Saber calcular a média das notas do Enem é essencial para quem pretende disputar vagas em programas como Sisu, Prouni e Fies. Afinal, cada um desses sistemas pode utilizar médias diferentes, como a simples ou a ponderada, de acordo com os objetivos da seleção.
O procedimento é simples, mas exige atenção às notas e aos possíveis pesos definidos por cada curso ou universidade. Veja a seguir como fazer os dois tipos de cálculo e entenda qual se aplica melhor ao seu caso.
O que você vai ler neste artigo:
Como calcular a média simples do Enem
A média simples é usada em alguns processos seletivos e pode servir para o candidato ter uma noção básica de seu desempenho geral. Para calculá-la, é necessário somar as cinco notas do Enem e dividir pela quantidade de provas.
As cinco áreas cobradas na prova são:
- Linguagens, Códigos e suas Tecnologias
- Ciências Humanas e suas Tecnologias
- Ciências da Natureza e suas Tecnologias
- Matemática e suas Tecnologias
- Redação
Por exemplo, considere as seguintes notas:
- Linguagens: 645,1
- Humanas: 712,3
- Natureza: 580,0
- Matemática: 598,7
- Redação: 628,5
A soma total dos pontos é:
645,1 + 712,3 + 580,0 + 598,7 + 628,5 = 3.164,6
Agora, divide-se esse total por 5:
3.164,6 ÷ 5 = 632,92
A média simples, neste caso, é de 632,92 pontos.
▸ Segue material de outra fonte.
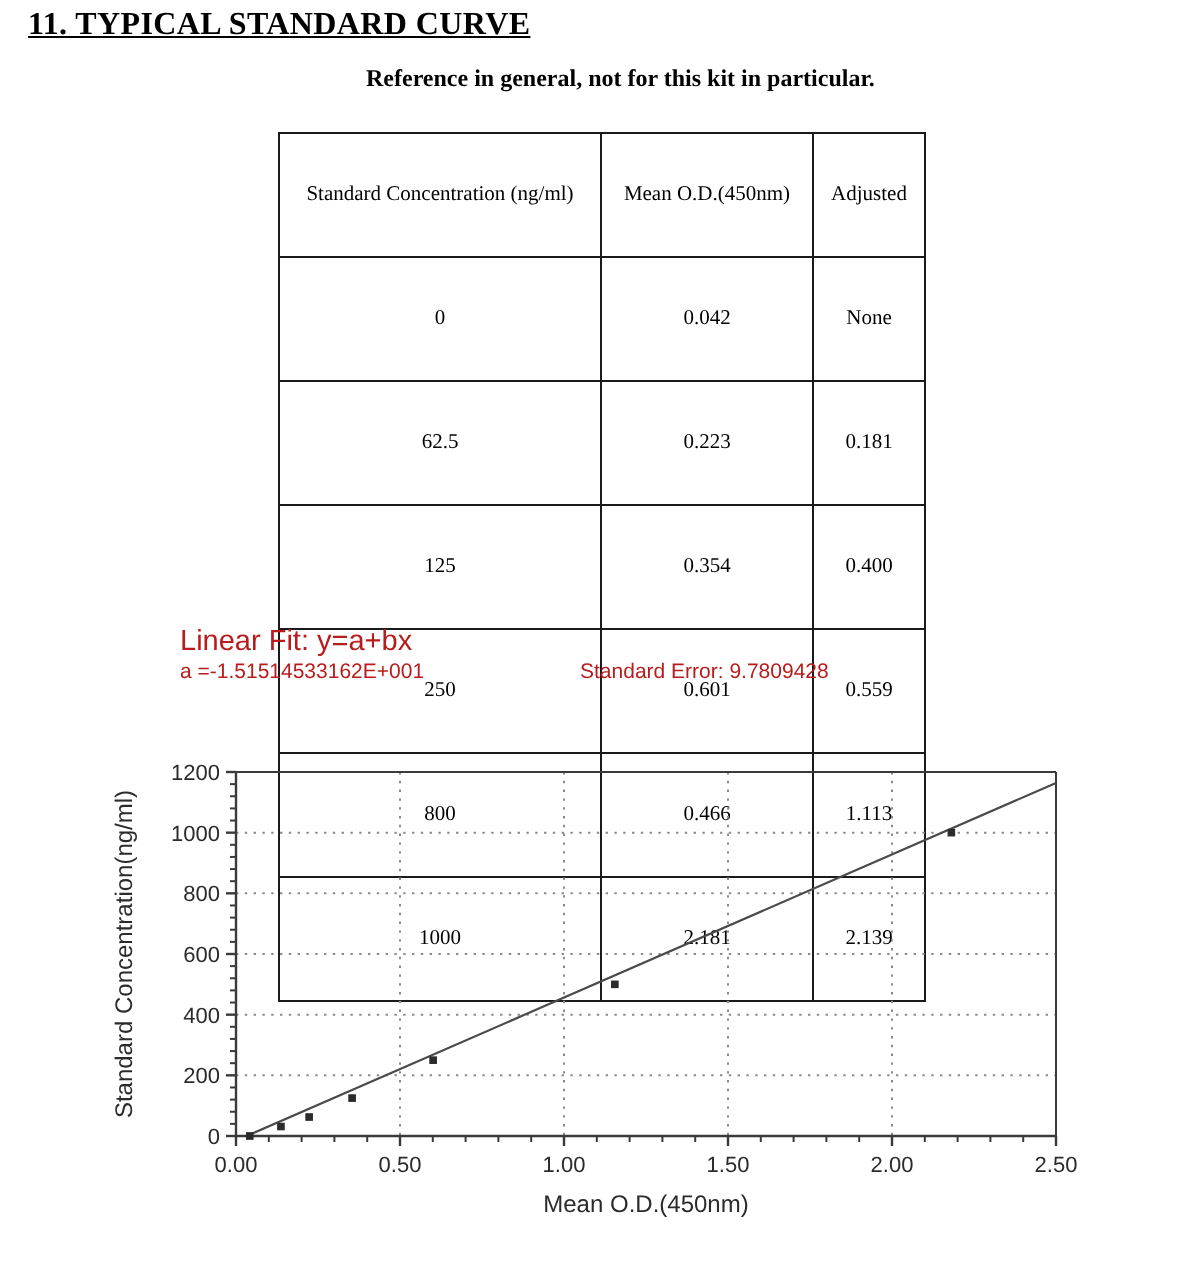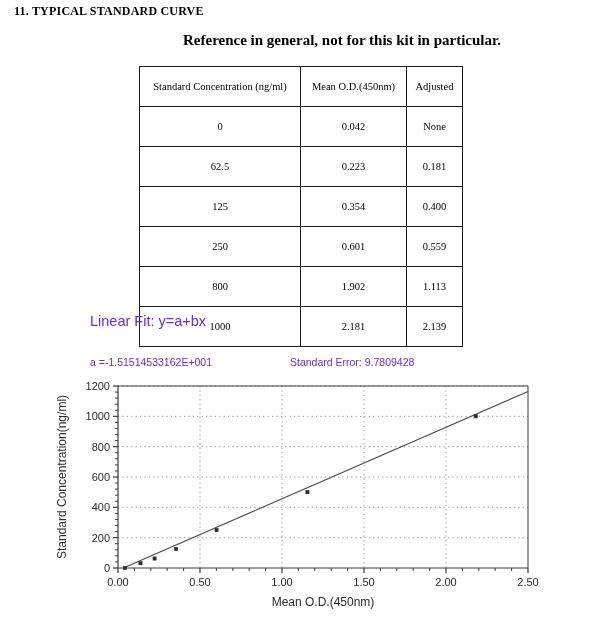--- a/index.html
+++ b/index.html
@@ -23,9 +23,10 @@
     top: 4px;
     font-family: "Liberation Serif", serif;
     font-weight: bold;
-    font-size: 12px;
+    font-size: 16px;
     letter-spacing: 0.2px;
     white-space: nowrap;
+    text-decoration: underline;
   }
 
   

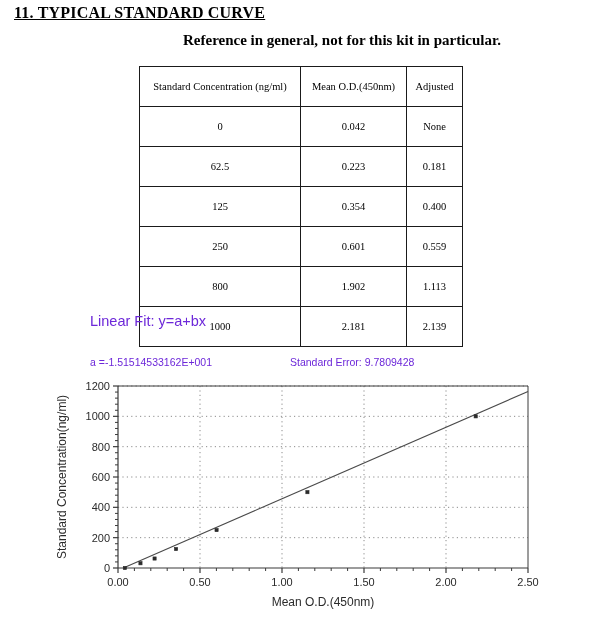--- a/index.html
+++ b/index.html
@@ -36,7 +36,7 @@
     top: 32px;
     font-family: "Liberation Serif", serif;
     font-weight: bold;
-    font-size: 15px;
+    font-size: 12px;
     white-space: nowrap;
   }
 

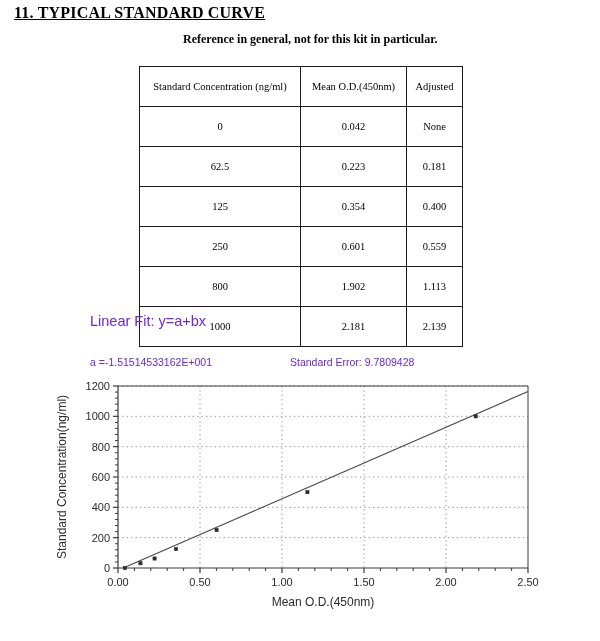--- a/index.html
+++ b/index.html
@@ -55,7 +55,7 @@
     border: 1px solid #1a1a1a;
     text-align: center;
     height: 25px;
-    padding: 7px 2px;
+    padding: 18px 2px;
     vertical-align: middle;
     line-height: 1.1;
     white-space: nowrap;

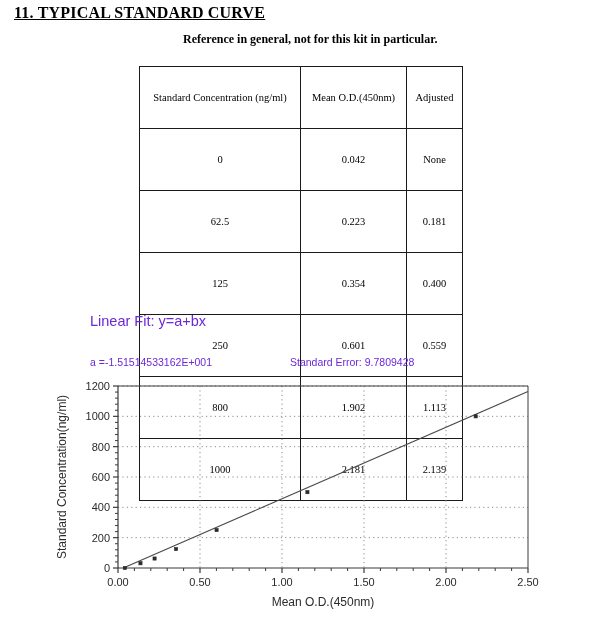--- a/index.html
+++ b/index.html
@@ -70,7 +70,7 @@
     left: 90px;
     top: 313px;
     font-family: "Liberation Sans", sans-serif;
-    color: #6d28d9;
+    color: #b91c1c;
   }
   #fit-title {
     font-size: 14.5px;

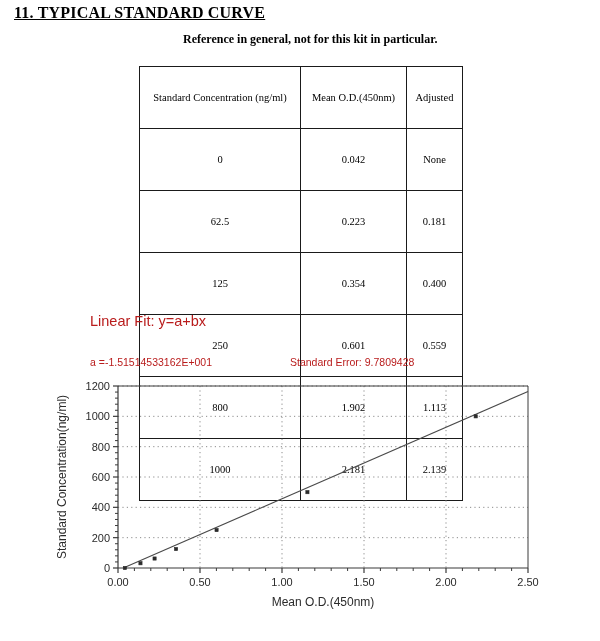--- a/index.html
+++ b/index.html
@@ -82,7 +82,6 @@
     font-size: 10.5px;
     line-height: 13px;
     white-space: nowrap;
-    margin-top: 26px;
   }
   .fit-left  { width: 200px; }
   .fit-right { }

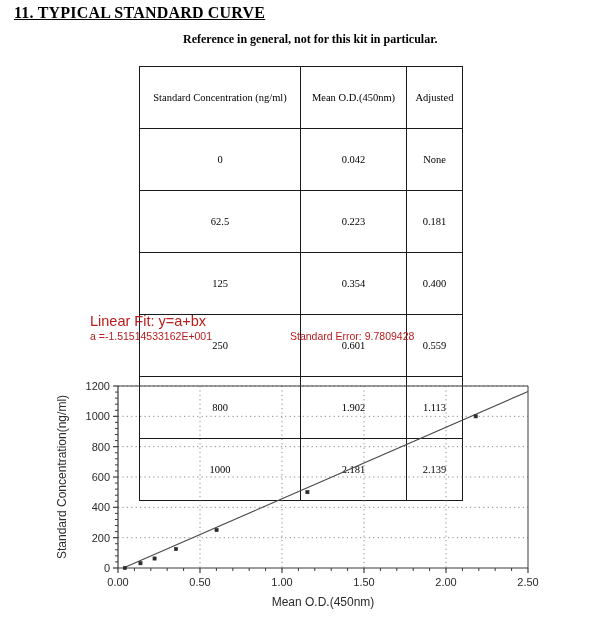--- a/index.html
+++ b/index.html
@@ -137,7 +137,7 @@
     </tr>
     <tr>
       <td>800</td>
-      <td>1.902</td>
+      <td>0.466</td>
       <td>1.113</td>
     </tr>
     <tr>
Como calcular a média ponderada do Enem
A média ponderada leva em consideração os pesos que cada universidade atribui para as áreas do conhecimento. Esse tipo de média é amplamente utilizado em programas como o Sisu, onde cursos diferentes valorizam áreas específicas.
Por exemplo, um curso de Medicina poderá atribuir peso maior para Ciências da Natureza, enquanto Direito poderá destacar Ciências Humanas e Redação. Para calcular corretamente, são necessários quatro passos:
- Identificar os pesos atribuídos a cada área pela instituição pretendida
- Multiplicar cada nota pelo respectivo peso
- Somar os resultados
- Dividir pela soma total dos pesos
Vamos seguir com o exemplo de um curso de Medicina Veterinária na Universidade Federal de Goiás, que adota os seguintes pesos:
- Linguagens: 2
- Humanas: 1
- Natureza: 3
- Matemática: 2
- Redação: 2
Multiplicando as notas pelas respectivas pesos:
- 645,1 × 2 = 1.290,2
- 712,3 × 1 = 712,3
- 580,0 × 3 = 1.740,0
- 598,7 × 2 = 1.197,4
- 628,5 × 2 = 1.257,0
Total da soma ponderada:
1.290,2 + 712,3 + 1.740,0 + 1.197,4 + 1.257,0 = 6.197,9
Soma dos pesos: 2 + 1 + 3 + 2 + 2 = 10
Dividindo-se a soma ponderada pela soma dos pesos:
6.197,9 ÷ 10 = 619,79
Portanto, a média ponderada neste exemplo seria de 619,79 pontos.
Quando cada média é usada
A escolha entre a média simples ou ponderada depende do critério adotado pela instituição ou programa de ingresso. O Sisu, por exemplo, permite que as universidades determinem pesos diferentes para cada área, e essas informações estão disponíveis no termo de adesão do curso.
Já o Prouni e o Fies, em muitos casos, podem considerar a média simples em seus critérios básicos de inscrição. No entanto, é sempre importante verificar o edital de cada processo seletivo, pois os critérios podem variar de acordo com o ano, instituição ou curso pretendido.
Onde consultar os pesos do Enem para o seu curso
Para quem vai se inscrever no Sisu, o ideal é acessar o site oficial do programa e buscar pelo curso desejado. Ao clicar em “Ver termo de adesão”, o candidato encontra o documento oficial onde estão listados:
- Pesos das áreas do conhecimento
- Número de vagas por modalidade
- Políticas afirmativas adotadas
- Outras condições específicas para o curso em questão
A leitura atenta desse documento é crucial para calcular corretamente sua pontuação e avaliar se concorre com chances reais à vaga. Estratégias como priorizar cursos que valorizam suas melhores notas podem ser decisivas para a aprovação.
A importância de entender os cálculos
Compreender a diferença entre média simples e ponderada ajuda o estudante a traçar caminhos mais eficientes no período de inscrição. Candidatos que se destacam em redação ou áreas específicas podem se beneficiar ao direcionar suas escolhas para cursos cujo peso favoreça esse bom desempenho.
Além disso, fazer esse cálculo antecipadamente permite acompanhar de modo mais estratégico a nota de corte durante o período de inscrição nos processos seletivos. escolhas conscientes podem fazer toda a diferença no sucesso do candidato.